Thursday, July 21, 2011

Smoky red salsa

I think the main reason I have always loved tortas with devotion I don't usually reserve for lunch fare is the smoky red chile sauce traditionally used as a condiment. Thanks to my genius foodie friend Igor, I have found wonderful Veracruz-style tortas right here in my own neighborhood. And their red chile salsa might be the best I've ever had in either country! So now I set out to reduplicate that salsa. Here is my first attempt: a complete failure as reduplications go, but a definite success, as delicious variations within a genre go. But first, an appetizing photo of a Veracruz-style torta. Notice the multiple meats, a symphony of pork products. 

Smoky red salsa
Add all destemmed chiles, except for 10 or so pequins, to boiling water and boil for 5 minutes or so. Meanwhile roast the unpeeled cloves of garlic and the tomato(es) on the comal. Peel the tomato(es) and garlic cloves once cool enough to do so. Strain the chiles, saving about a cup of water, and place in a blender along with the garlic, peeled tomato(es), and the rest of the piquin chiles. Blend until homogenous, adding just enough water to make a thick liquid, and fry in a sauce pan for a few good minutes. Then return the sauce to the blender, adding one or two Tbs of oil and blend until emulsified. This last step gives the sauce a creamier consistency. Salt to taste.

6 guajillo chiles
15 árbol chiles
25 piquin chiles
7 cloves of garlic
1 large tomato or 2 roma tomatoes
salt to taste

Bottled in La Norteñita crema mexicana jars.

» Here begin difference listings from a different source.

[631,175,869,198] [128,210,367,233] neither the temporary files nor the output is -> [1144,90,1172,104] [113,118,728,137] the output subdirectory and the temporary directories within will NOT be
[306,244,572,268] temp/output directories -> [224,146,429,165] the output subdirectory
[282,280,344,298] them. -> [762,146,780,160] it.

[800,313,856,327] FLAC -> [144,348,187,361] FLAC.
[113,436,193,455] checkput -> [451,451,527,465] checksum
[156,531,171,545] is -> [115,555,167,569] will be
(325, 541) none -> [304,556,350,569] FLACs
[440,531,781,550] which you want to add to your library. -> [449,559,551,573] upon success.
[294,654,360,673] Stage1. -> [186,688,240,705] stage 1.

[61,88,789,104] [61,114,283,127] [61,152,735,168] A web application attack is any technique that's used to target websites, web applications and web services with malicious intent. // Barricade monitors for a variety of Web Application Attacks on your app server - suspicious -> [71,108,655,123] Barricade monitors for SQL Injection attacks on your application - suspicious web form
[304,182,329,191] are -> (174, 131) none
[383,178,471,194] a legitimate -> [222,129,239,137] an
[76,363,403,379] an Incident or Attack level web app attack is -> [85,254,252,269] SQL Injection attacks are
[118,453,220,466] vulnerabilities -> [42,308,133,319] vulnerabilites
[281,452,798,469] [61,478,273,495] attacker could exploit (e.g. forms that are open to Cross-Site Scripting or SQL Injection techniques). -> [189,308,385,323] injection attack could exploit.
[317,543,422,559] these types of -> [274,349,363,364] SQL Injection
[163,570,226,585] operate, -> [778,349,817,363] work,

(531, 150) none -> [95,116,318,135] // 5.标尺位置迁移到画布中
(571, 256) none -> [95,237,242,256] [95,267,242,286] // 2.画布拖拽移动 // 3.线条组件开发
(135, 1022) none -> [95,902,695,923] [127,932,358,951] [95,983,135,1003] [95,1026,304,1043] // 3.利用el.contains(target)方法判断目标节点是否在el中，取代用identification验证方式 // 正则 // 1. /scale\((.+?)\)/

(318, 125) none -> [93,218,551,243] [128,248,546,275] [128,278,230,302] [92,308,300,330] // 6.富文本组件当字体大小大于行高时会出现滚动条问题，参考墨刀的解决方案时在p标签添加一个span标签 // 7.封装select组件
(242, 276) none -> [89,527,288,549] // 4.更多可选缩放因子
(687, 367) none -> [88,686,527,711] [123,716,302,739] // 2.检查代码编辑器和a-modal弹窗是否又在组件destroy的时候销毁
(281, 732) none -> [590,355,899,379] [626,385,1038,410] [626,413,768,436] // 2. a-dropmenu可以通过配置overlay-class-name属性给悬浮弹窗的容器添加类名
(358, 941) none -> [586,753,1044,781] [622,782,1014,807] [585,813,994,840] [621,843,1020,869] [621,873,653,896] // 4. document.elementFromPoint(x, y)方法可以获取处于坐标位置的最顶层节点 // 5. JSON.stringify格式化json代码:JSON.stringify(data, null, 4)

Notes: The pequin chiles give the sauce its smoky taste, so I used a considerable amount. Boiling the chiles in water diminished their smokiness, so I added 10 or so uncooked pequins to the blender and that made a noticeable difference. Next time I won't boil any of the pequins at all and see what effect that has. The guajillos give the salsa a wonderful sweet tobacco-y body while the pequins add smoky, citrusy, nutty, notes. I love this combination of flavors but think it could be more subtle. Next time I might add a less distinct tasting chile –– cascabels or catarinas –– to give the salsa a solid neutral base with which to make the guajillo/pequin combination sing.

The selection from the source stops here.